Keine Regierung der USA hat je eine offizielle Entschuldigung gegenüber den zivilen Opfern von Hiroshima und Nagasaki und ihren Angehörigen abgegeben. Auch General Groves zeigte nie Reue. Die Berichte aus Japan, wie viele Menschen tatsächlich zu Tode kamen, bezeichnete er als „Lügen und Propaganda“.

AP Heute weiß man, dass durch den „Trinity-Test“ radioaktiver Staub in 46 US-Staaten, Mexiko und Kanada niederging

Oppenheimer: „Blut an den Händen“

Anders sahen das jedoch etliche mehr oder weniger in das Projekt involvierte Physiker. Einstein, dessen Forschung Basis für das Verständnis der Funktionsweise einer Atombombe lieferte, reagierte auf den „Trinity-Test“ mit großer Sorge und Bedauern, obwohl er nicht direkt beteiligt gewesen war. Als er von Hiroshima hörte, gab er der Überlieferung zufolge nur ein „Oh weh“ von sich.

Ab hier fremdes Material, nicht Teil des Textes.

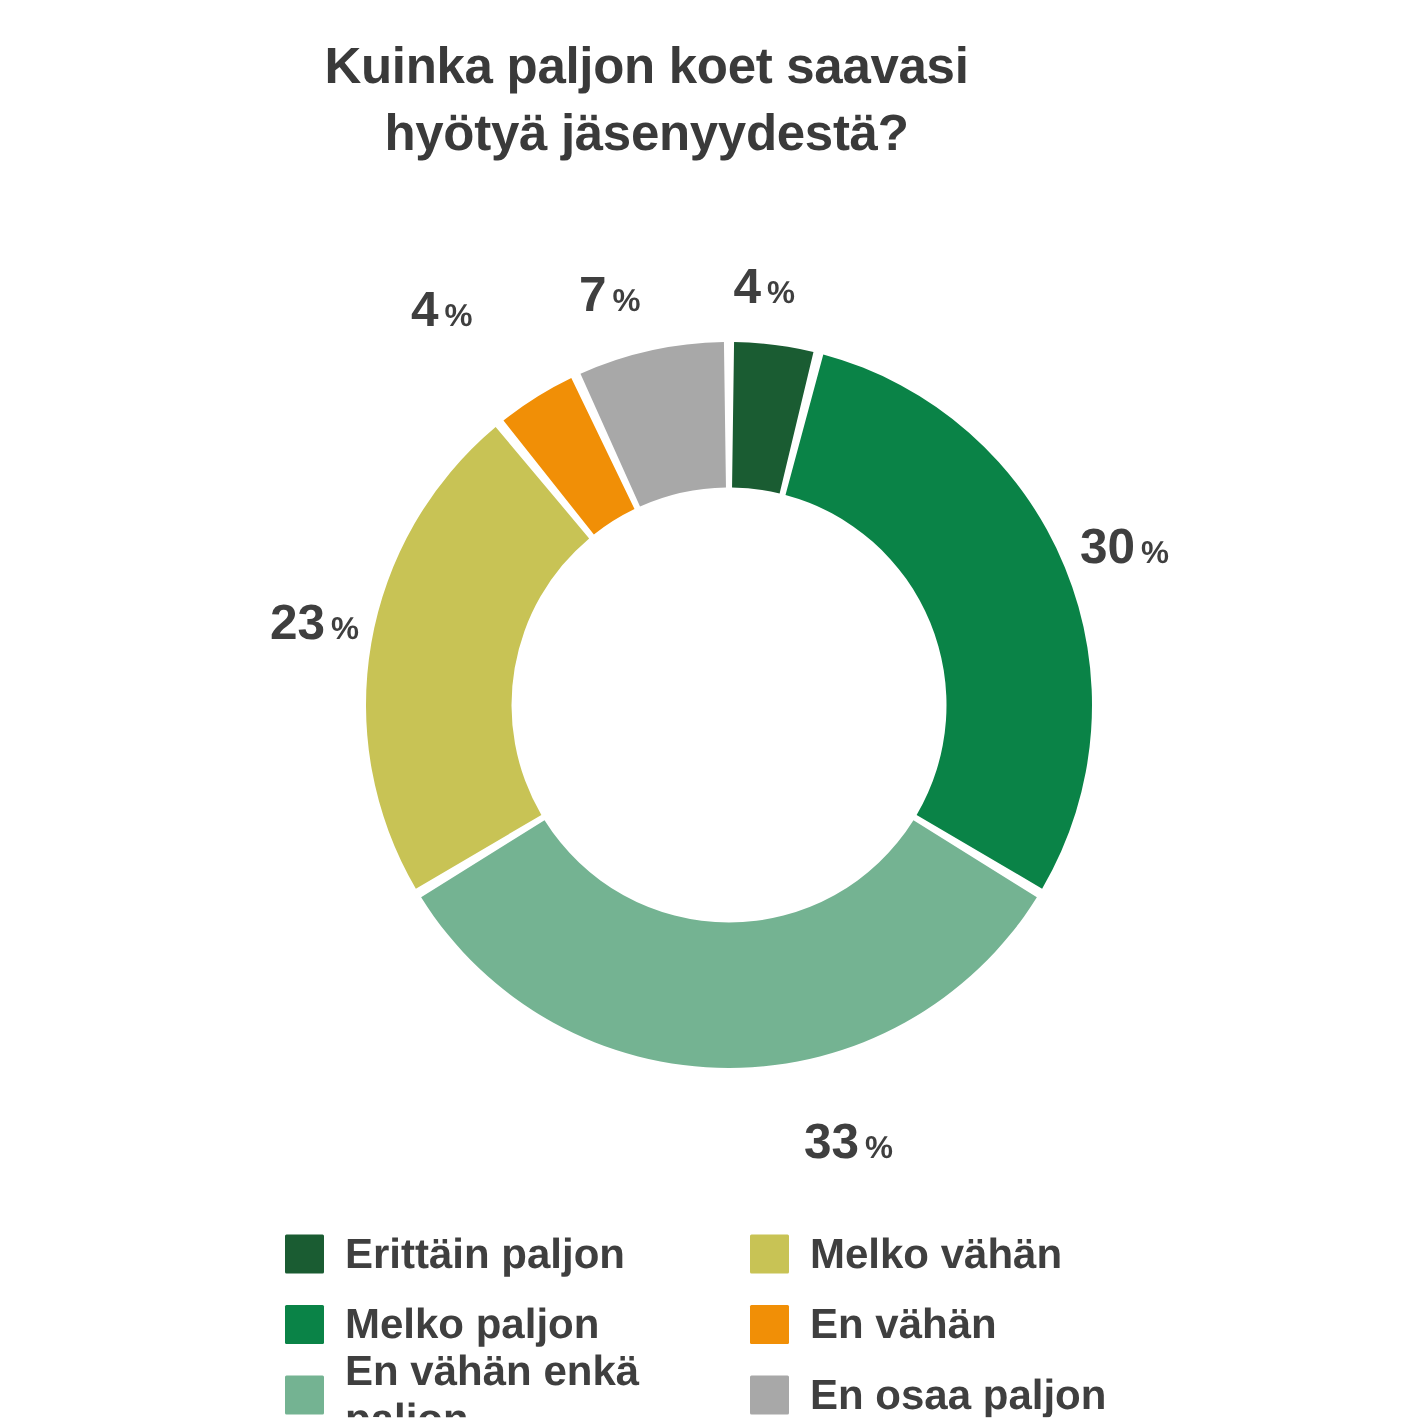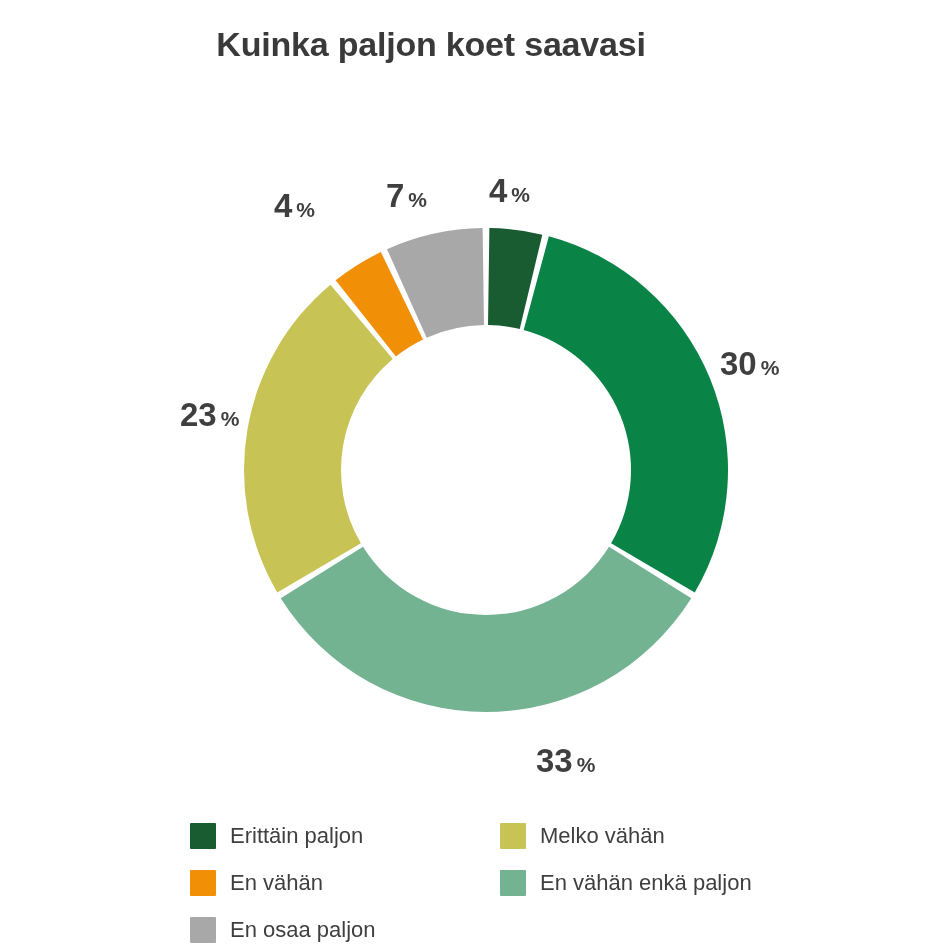"hyötyä jäsenyydestä?" span.line { html: none -> <span>hyötyä jäsenyydestä?</span> }
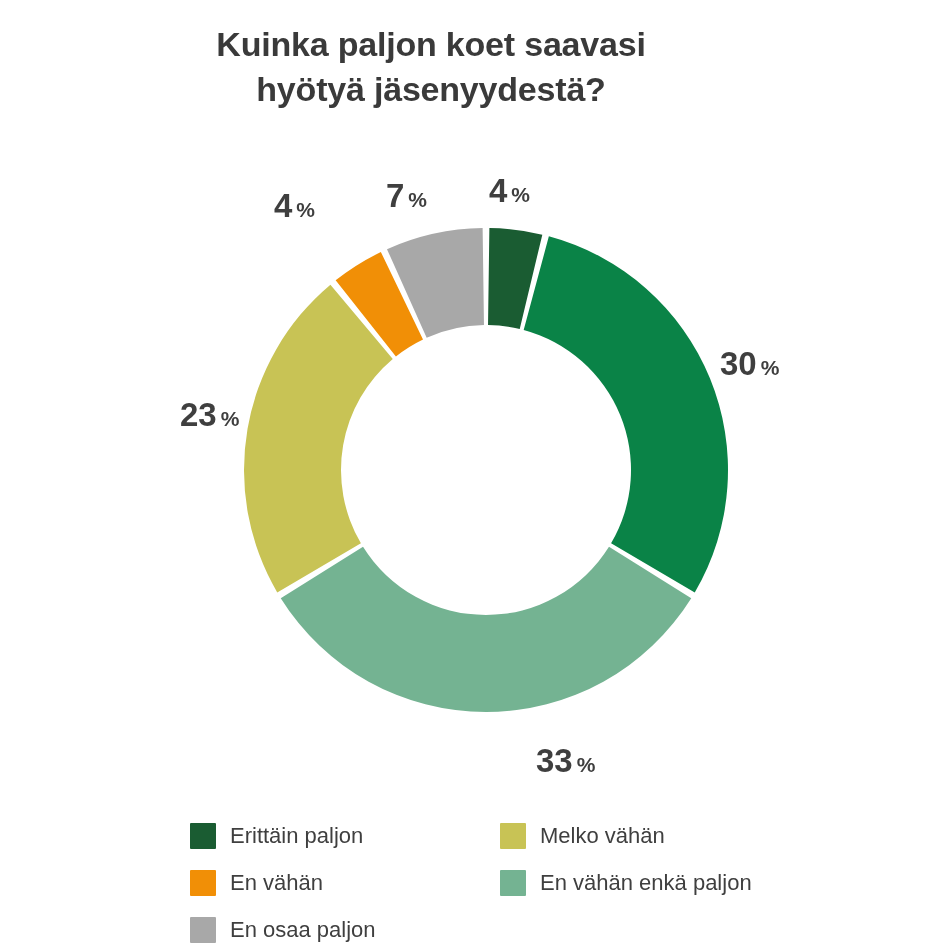"Erittäin paljon" .legend-label { font-size: 22px -> 28px; font-weight: none -> bold }
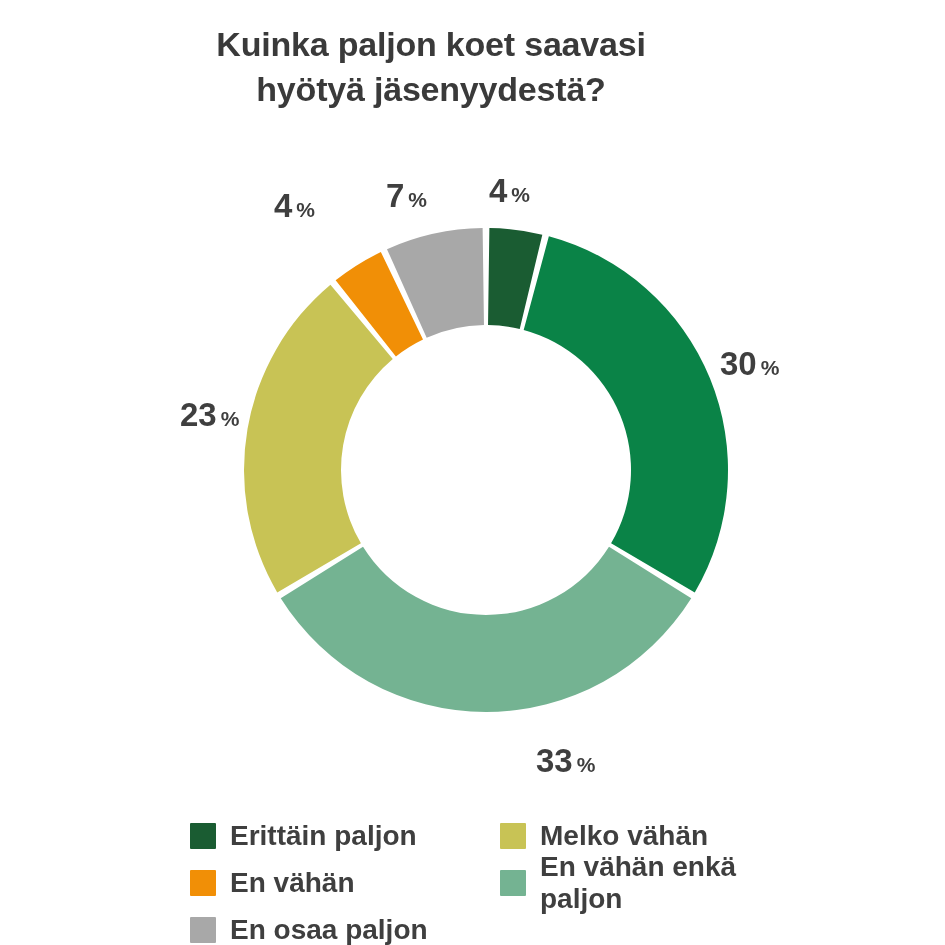"Melko paljon" div.legend-item { html: none -> <div> <span></span> <span>Melko paljon</span> </div> }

Noch im selben Jahr gründeten Einstein und Szilard das Notkomitee der Atomforscher. „Wenn ich gewusst hätte, dass es den Deutschen nicht gelingen würde, die Atombombe zu konstruieren, hätte ich mich von allem ferngehalten“, so Einstein rückblickend. Bis kurz vor seinem Tod nannte er den Brief an Roosevelt den großen Fehler seines Lebens.

Oppenheimer selbst haderte sein ganzes Leben lang mit seiner Rolle als „Vater der Atombombe“. Er verurteilte zwar den weiteren Einsatz von Nuklearbomben, nachdem er die Folgen von Hiroshima und Nagasaki gesehen hatte, er entschuldigte sich aber nie. In einem Gespräch, das laut der pulitzerprämierten Biografie „American Prometheus“ von Kai Bird und Martin J. Sherwin tatsächlich so stattgefunden hatte, vertraute Oppenheimer Truman im Weißen Haus an, das Gefühl von „Blut an den Händen“ zu haben. Für Truman hingegen war es „der größte Tag der Geschichte“.